Supplied data START

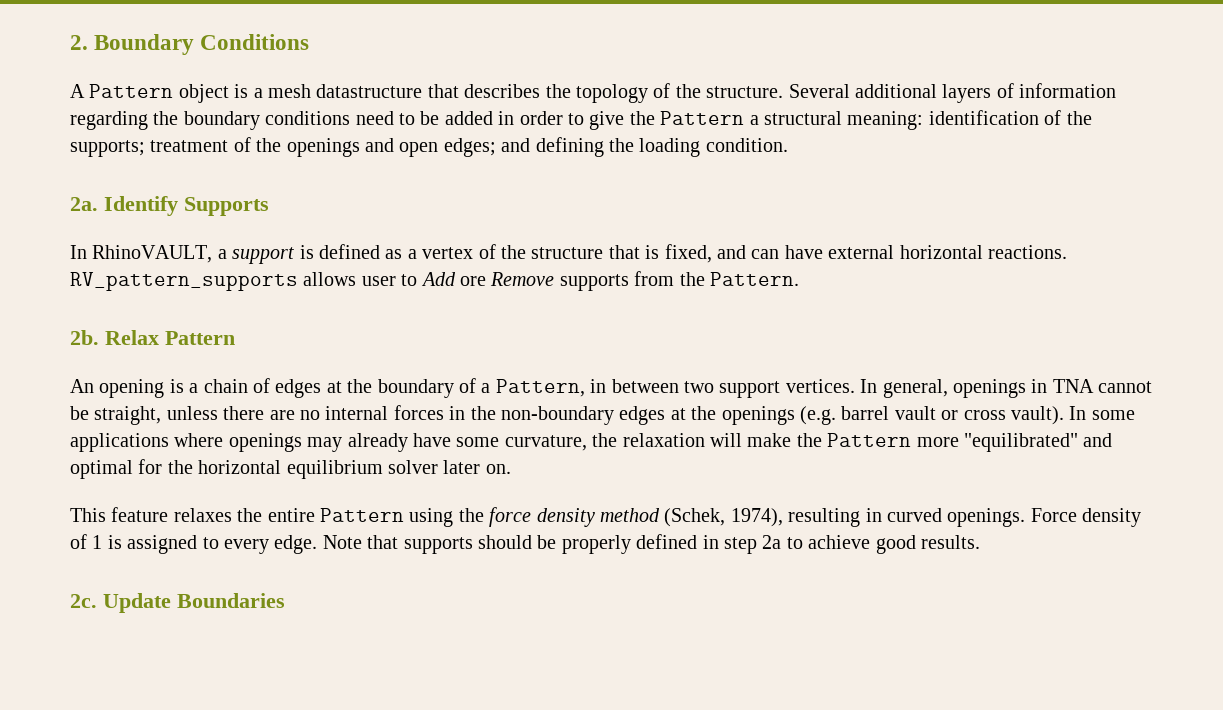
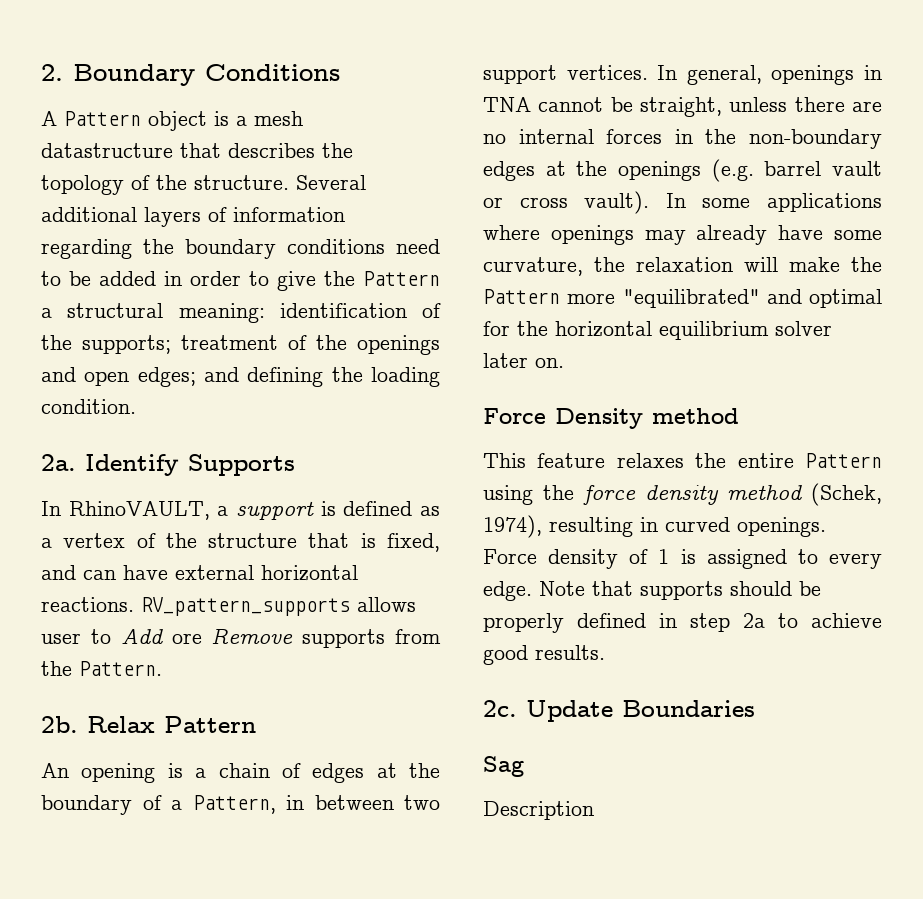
+ Force Density method
+ Sag
+ Description

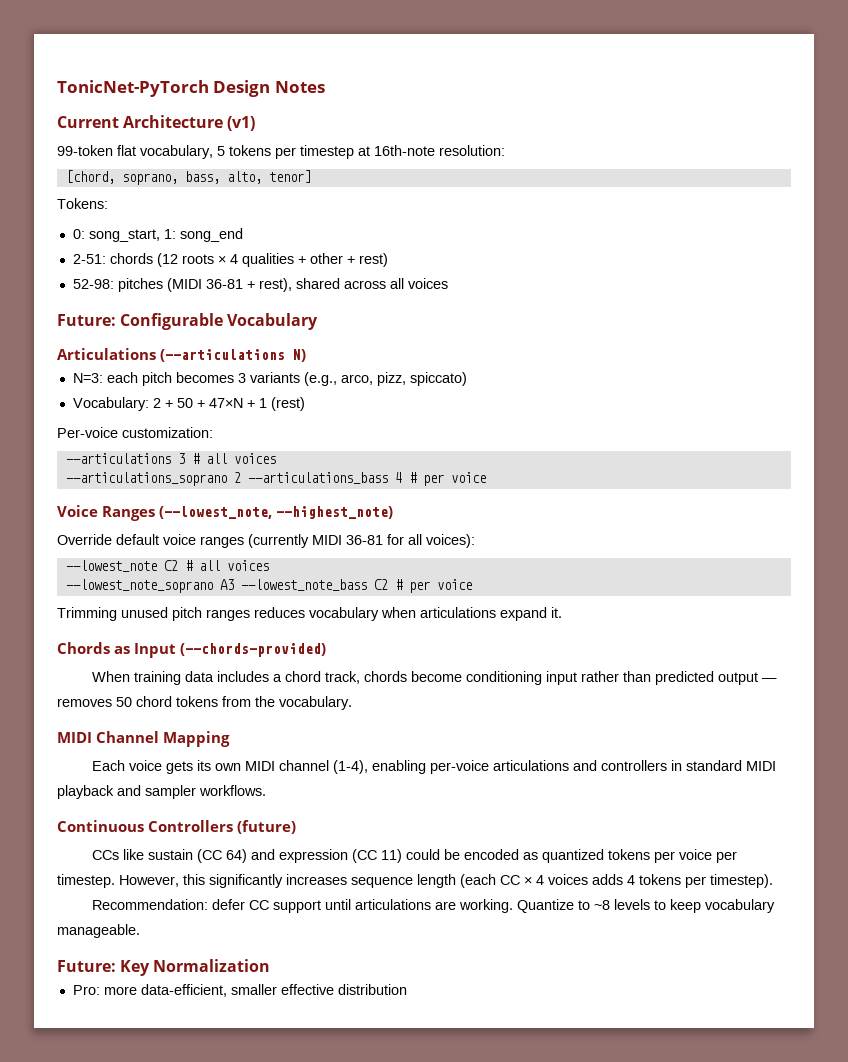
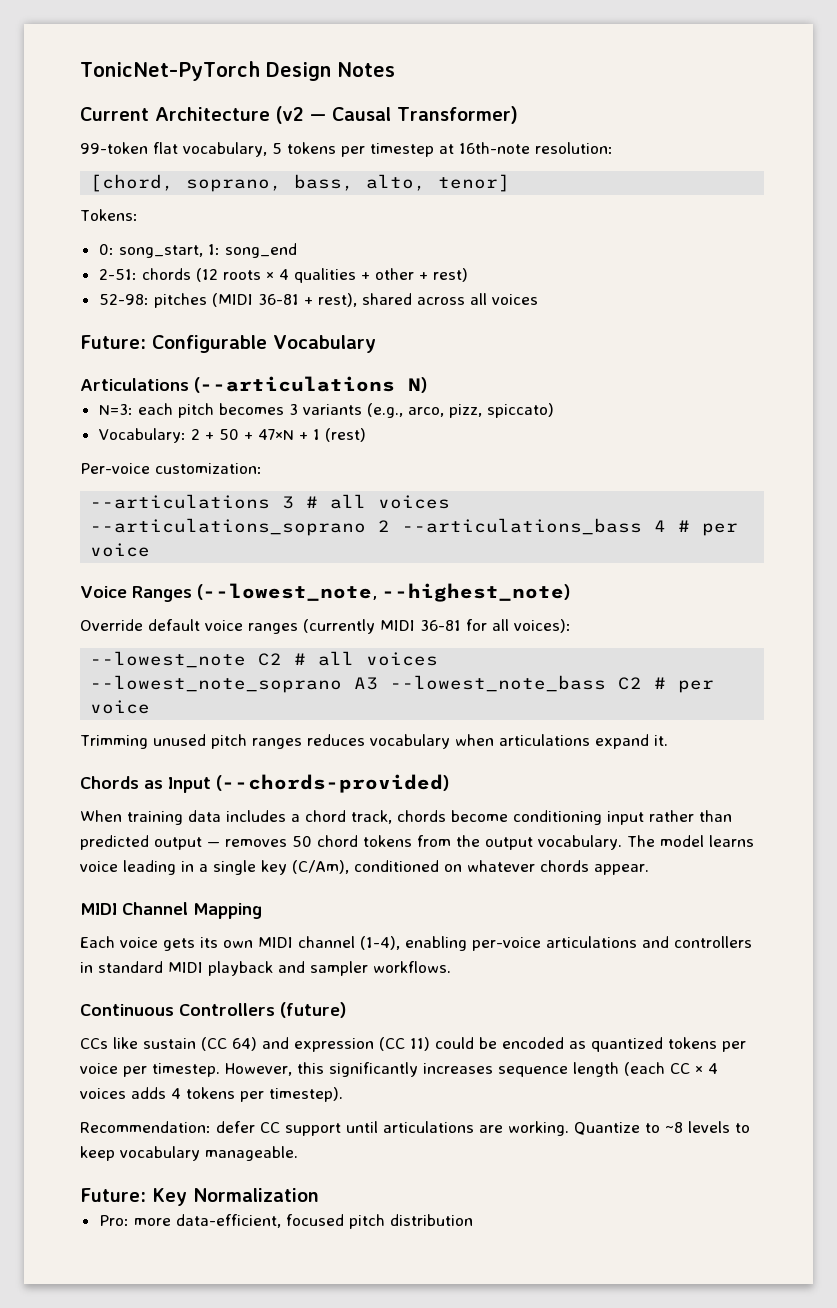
- Current Architecture (v1)
+ Current Architecture (v2 — Causal Transformer)
- When training data includes a chord track, chords become conditioning input rather than predicted output — removes 50 chord tokens from the vocabulary.
+ When training data includes a chord track, chords become conditioning input rather than predicted output — removes 50 chord tokens from the output vocabulary. The model learns voice leading in a single key (C/Am), conditioned on whatever chords appear.
- Pro: more data-efficient, smaller effective distribution
+ Pro: more data-efficient, focused pitch distribution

Supplied data END

The problem – An exact copy of the listing is required; return it without any pictures.

Task response –
+ Force Density method
+ Sag
+ Description

- Current Architecture (v1)
+ Current Architecture (v2 — Causal Transformer)
- When training data includes a chord track, chords become conditioning input rather than predicted output — removes 50 chord tokens from the vocabulary.
+ When training data includes a chord track, chords become conditioning input rather than predicted output — removes 50 chord tokens from the output vocabulary. The model learns voice leading in a single key (C/Am), conditioned on whatever chords appear.
- Pro: more data-efficient, smaller effective distribution
+ Pro: more data-efficient, focused pitch distribution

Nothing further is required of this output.